***** Raw data
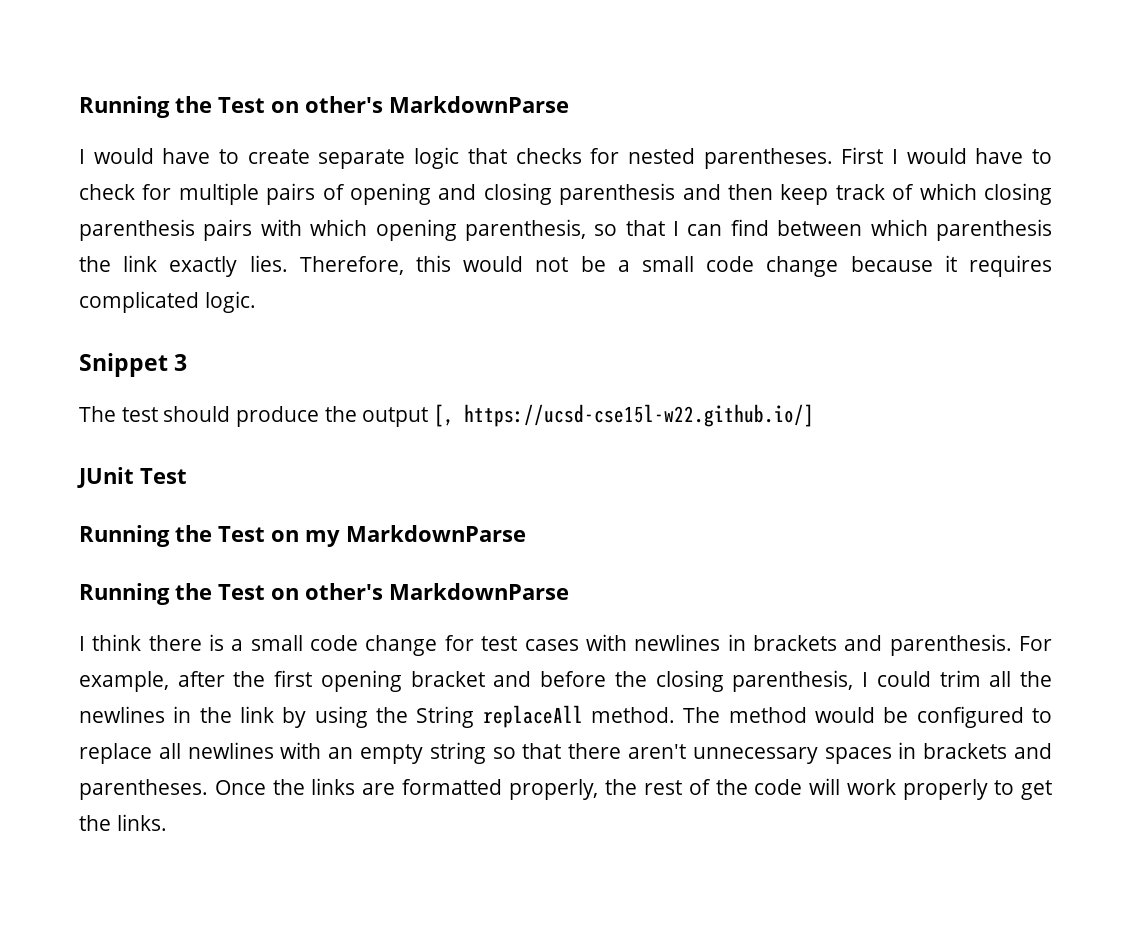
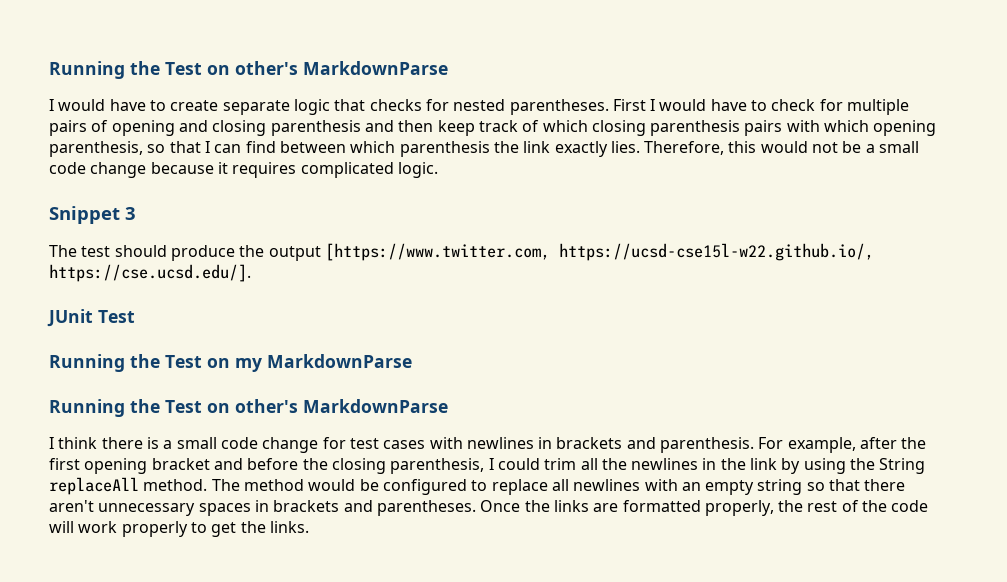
[434,404,815,427] [, https://ucsd-cse15l-w22.github.io/] -> [324,243,874,261] [49,264,251,282] [https://www.twitter.com, https://ucsd-cse15l-w22.github.io/, https://cse.ucsd.edu/].

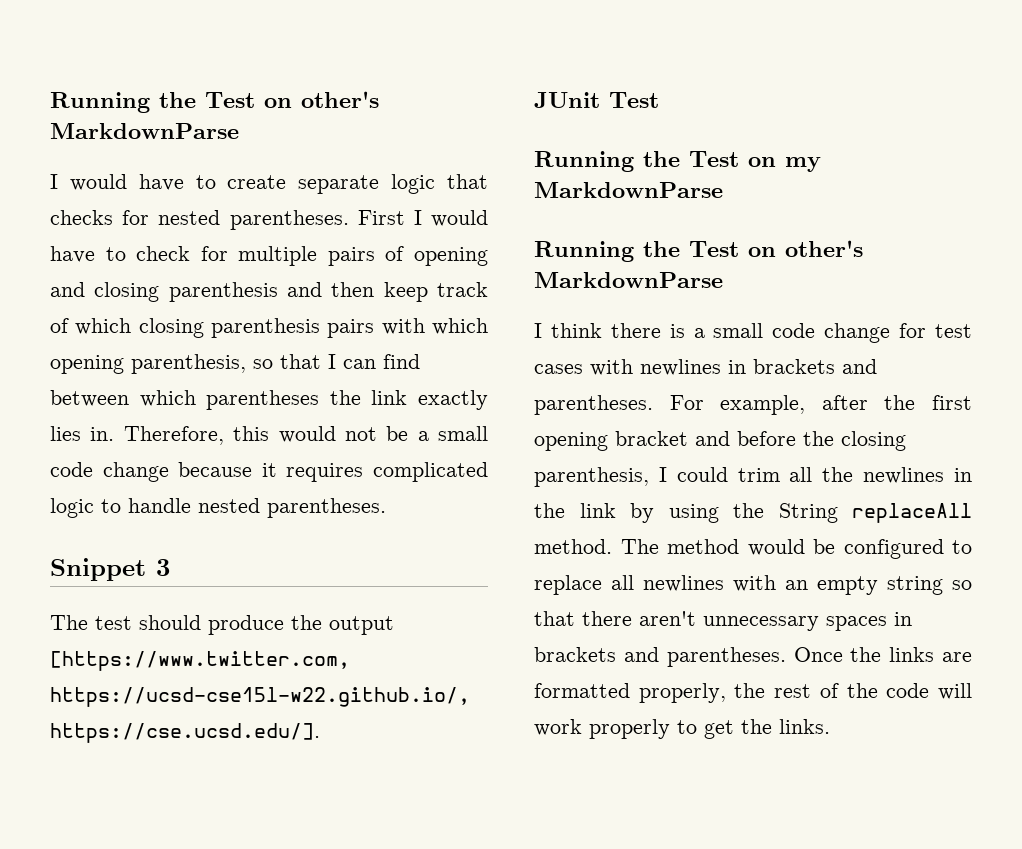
[399,141,490,157] parenthesis -> [206,390,320,410] parentheses
[610,141,640,153] lies. -> [50,426,115,441] lies in.
[397,162,438,178] logic. -> [50,498,386,518] logic to handle nested parentheses.
[660,437,755,453] parenthesis. -> [534,395,653,415] parentheses.

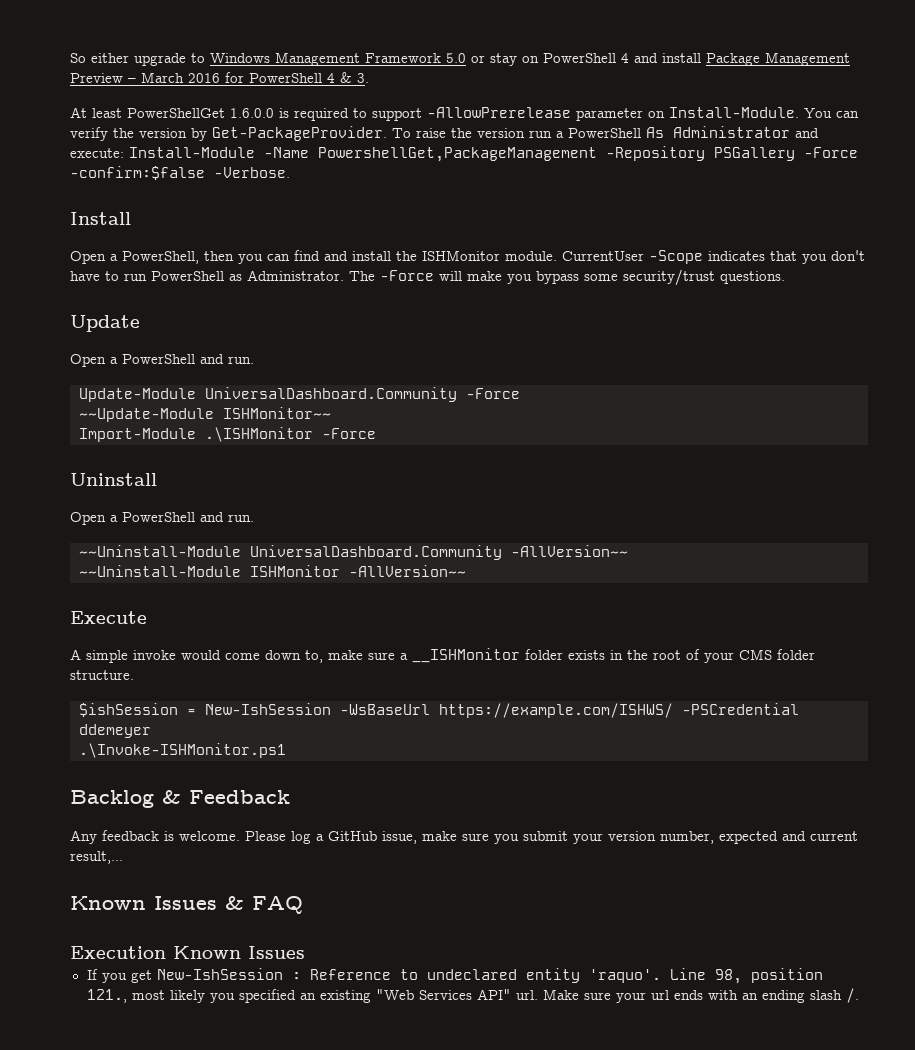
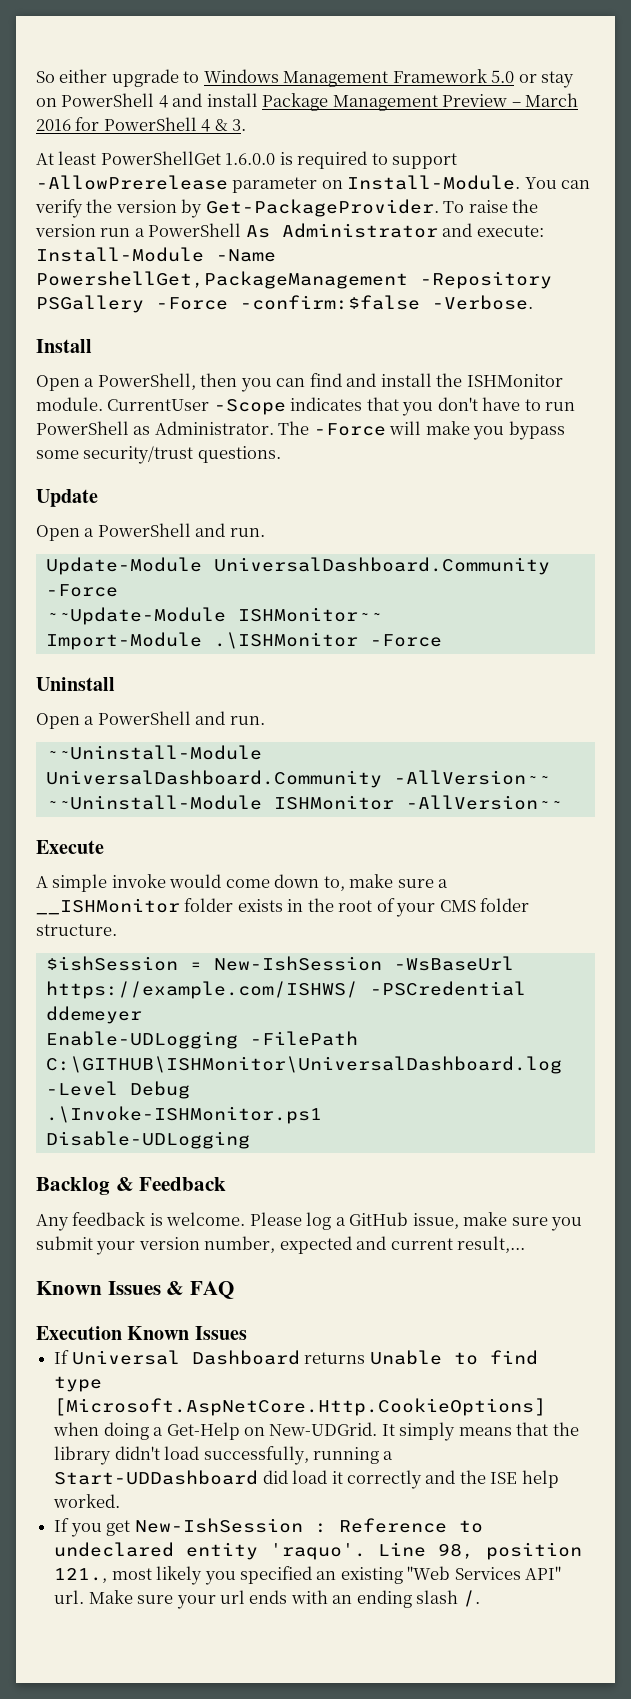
(151, 731) none -> [45,1031,358,1049] [45,1056,562,1074] [45,1081,190,1099] // Enable-UDLogging -FilePath C:\GITHUB\ISHMonitor\UniversalDashboard.log -Level Debug
(286, 750) none -> [45,1131,250,1149] // Disable-UDLogging
(305, 952) none -> [54,1350,538,1365] [54,1376,103,1392] [54,1398,547,1416] [53,1422,579,1441] [54,1446,394,1465] [54,1470,559,1489] [53,1494,121,1508] // If Universal Dashboard returns Unable to find type [Microsoft.AspNetCore.Http.CookieOptions] when doing a Get-Help on New-UDGrid. It simply means that the library didn't load successfully, running a Start-UDDashboard did load it correctly and the ISE help worked.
**********
> **Required action**:
Quote, please, only the lines running from the one with "[660,437,755,453] parenthesis. ->" down to the final line of the data above, keeping both ends and skipping the pictures.

> **Task result**:
[660,437,755,453] parenthesis. -> [534,395,653,415] parentheses.

(151, 731) none -> [45,1031,358,1049] [45,1056,562,1074] [45,1081,190,1099] // Enable-UDLogging -FilePath C:\GITHUB\ISHMonitor\UniversalDashboard.log -Level Debug
(286, 750) none -> [45,1131,250,1149] // Disable-UDLogging
(305, 952) none -> [54,1350,538,1365] [54,1376,103,1392] [54,1398,547,1416] [53,1422,579,1441] [54,1446,394,1465] [54,1470,559,1489] [53,1494,121,1508] // If Universal Dashboard returns Unable to find type [Microsoft.AspNetCore.Http.CookieOptions] when doing a Get-Help on New-UDGrid. It simply means that the library didn't load successfully, running a Start-UDDashboard did load it correctly and the ISE help worked.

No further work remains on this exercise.